And when in another place he says that Genius is
the rational soul of every one, and therefore exists separately in each individual, but
that the corresponding soul of the world is God, he just comes back to this same thing,
--namely, that the soul of the world itself is to be held to be, as it were, the universal
genius. This, therefore, is what he calls Jupiter. For if every genius is a god, and the
soul of every man a genius, it follows that the soul of every man is a god. But if very
absurdity compels even these theologists themselves to shrink from this, it remains that
they call that genius god by special and pre-eminent distinction, whom they call the soul
of the world, and therefore Jupiter.
CHAP. 14.--CONCERNING
THE OFFICES OF MERCURY AND MARS.
But they have not found how to refer Mercury and
Mars to any parts of the world, and to the works of God which are in the elements; and
therefore they have set them at least over human works, making them assistants in speaking
and in carrying on wars. Now Mercury, if he has also the power of the speech of the gods,
rules also over the king of the gods himself, if Jupiter, as he receives from him the
faculty of speech, also speaks according as it is his pleasure to permit him --which
surely is absurd; but if it is only the power over human speech which is held to be
attributed to him, then we say it is incredible that Jupiter should have condescended to
give the pap not only to children, but also to beasts--from which he has been surnamed
Ruminus--and yet should have been unwilling that the care of our speech, by which we excel
the beasts, should pertain to him. And thus speech itself both belongs to Jupiter, and is
Mercury. But if speech itself is said to be Mercury, as those things which are said
concerning him by way of interpretation show it to be;--for he is said to have been called
Mercury, that is, he who runs between, because speech runs between men: they say also
that the Greeks call him 'Ermhs, because speech, or interpretation, which certainly
belongs to speech, is called by them e?rmhnei?a: also he is said to preside over payments,
because speech passes between sellers and buyers: the wings, too, which he has on his head
and on his feet, they say mean that speech passes winged through the air: he is also said
to have been called the messenger, because by means of speech all our thoughts are
expressed;--if, therefore, speech itself is Mercury, then, even by their own
confession, he is not a god.
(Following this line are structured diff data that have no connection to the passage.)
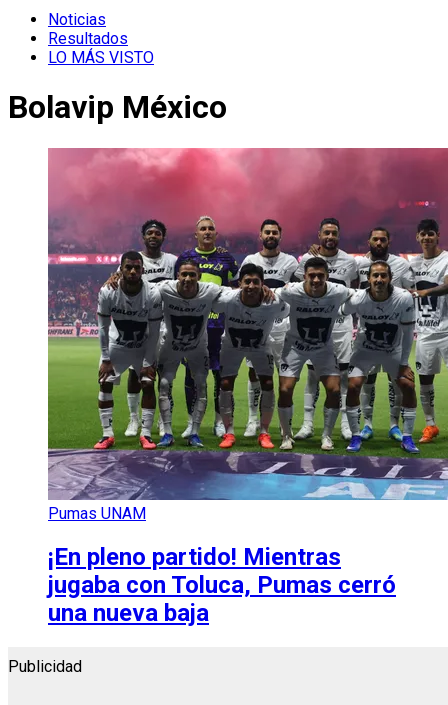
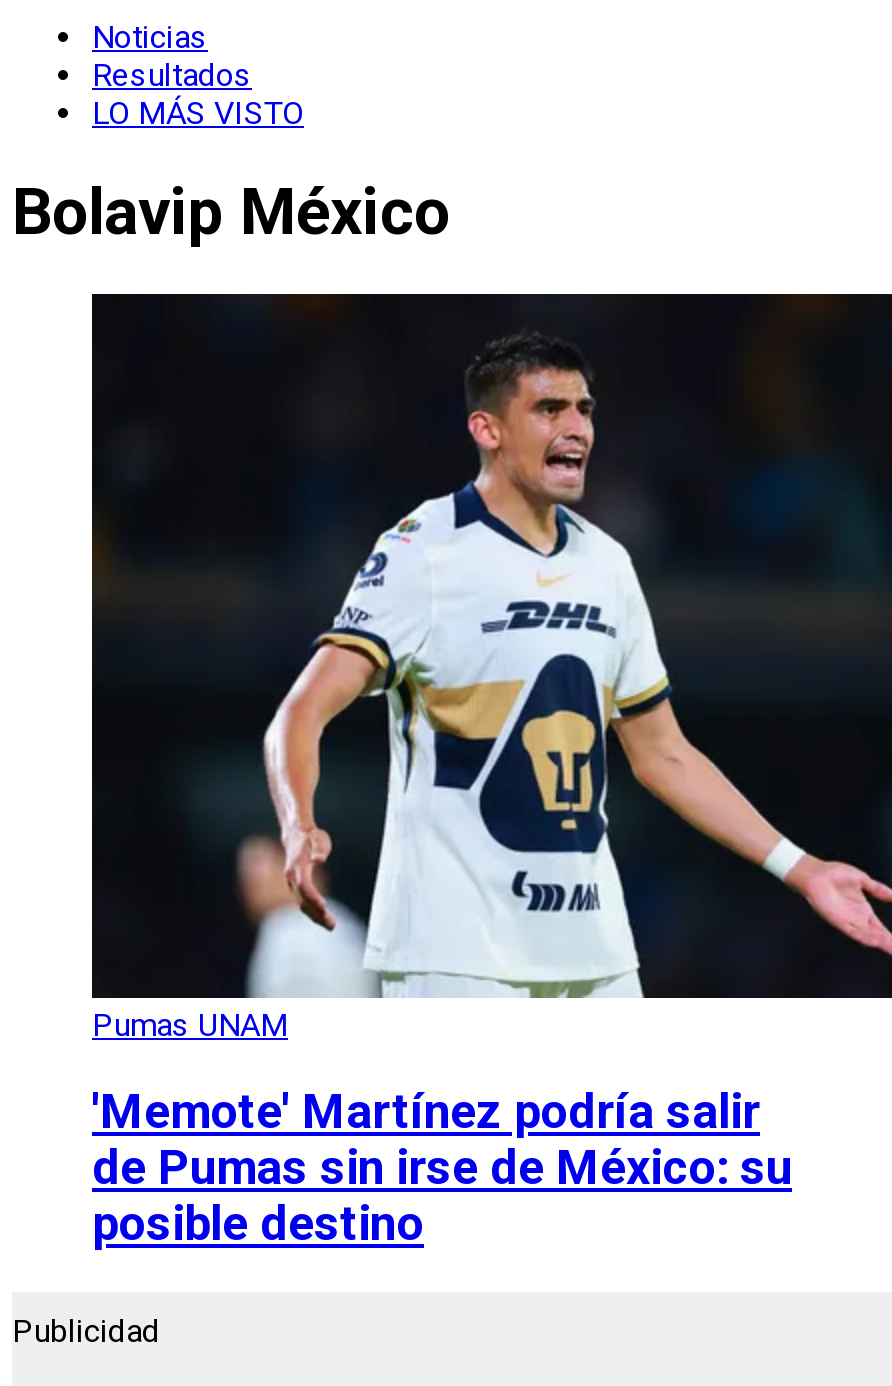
- [image]
+ [image]

- ¡En pleno partido! Mientras
- jugaba con Toluca, Pumas cerró
- una nueva baja
+ 'Memote' Martínez podría salir
+ de Pumas sin irse de México: su
+ posible destino
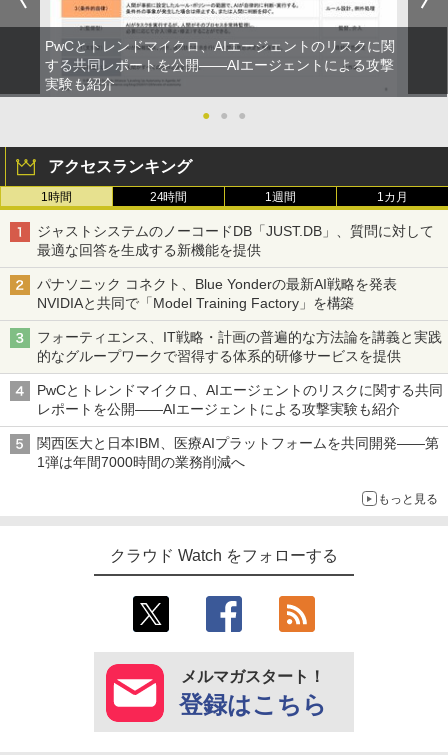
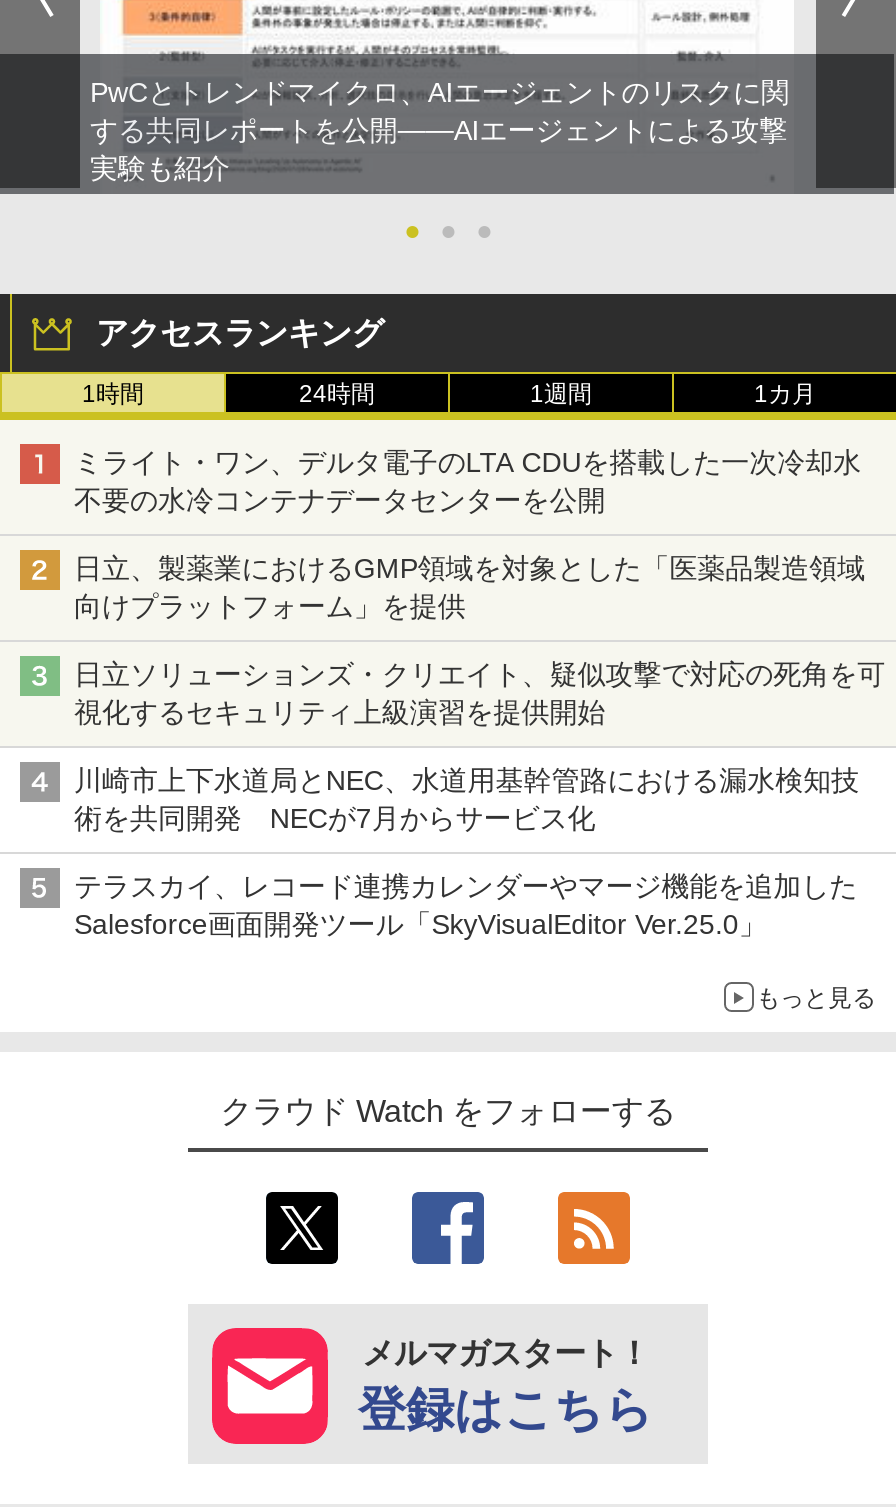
- ジャストシステムのノーコードDB「JUST.DB」、質問に対して
- 最適な回答を生成する新機能を提供
+ ミライト・ワン、デルタ電子のLTA CDUを搭載した一次冷却水
+ 不要の水冷コンテナデータセンターを公開

- パナソニック コネクト、Blue Yonderの最新AI戦略を発表
- NVIDIAと共同で「Model Training Factory」を構築
+ 日立、製薬業におけるGMP領域を対象とした「医薬品製造領域
+ 向けプラットフォーム」を提供

- フォーティエンス、IT戦略・計画の普遍的な方法論を講義と実践
- 的なグループワークで習得する体系的研修サービスを提供
+ 日立ソリューションズ・クリエイト、疑似攻撃で対応の死角を可
+ 視化するセキュリティ上級演習を提供開始

- PwCとトレンドマイクロ、AIエージェントのリスクに関する共同
- レポートを公開――AIエージェントによる攻撃実験も紹介
+ 川崎市上下水道局とNEC、水道用基幹管路における漏水検知技
+ 術を共同開発 NECが7月からサービス化

- 関西医大と日本IBM、医療AIプラットフォームを共同開発――第
- 1弾は年間7000時間の業務削減へ
+ テラスカイ、レコード連携カレンダーやマージ機能を追加した
+ Salesforce画面開発ツール「SkyVisualEditor Ver.25.0」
But when they make to themselves gods of such as are not even
demons, by praying to unclean spirits, they are possessed by such as are not gods, but
demons. In like manner, because they have not been able to find for Mars any element or
part of the world in which he might perform some works of nature of whatever kind, they
have said that he is the god of war, which is a work of men, and that not one which is
considered desirable by them. If, therefore, Felicitas should give perpetual peace, Mars
would have nothing to do. But if war itself is Mars, as speech is Mercury, I wish it were
as true that there were no war to be falsely called a god, as it is true that it is not a
god.
CHAP. 15.--CONCERNING
CERTAIN STARS WHICH THE PAGANS HAVE CALLED BY THE NAMES OF THEIR GODS.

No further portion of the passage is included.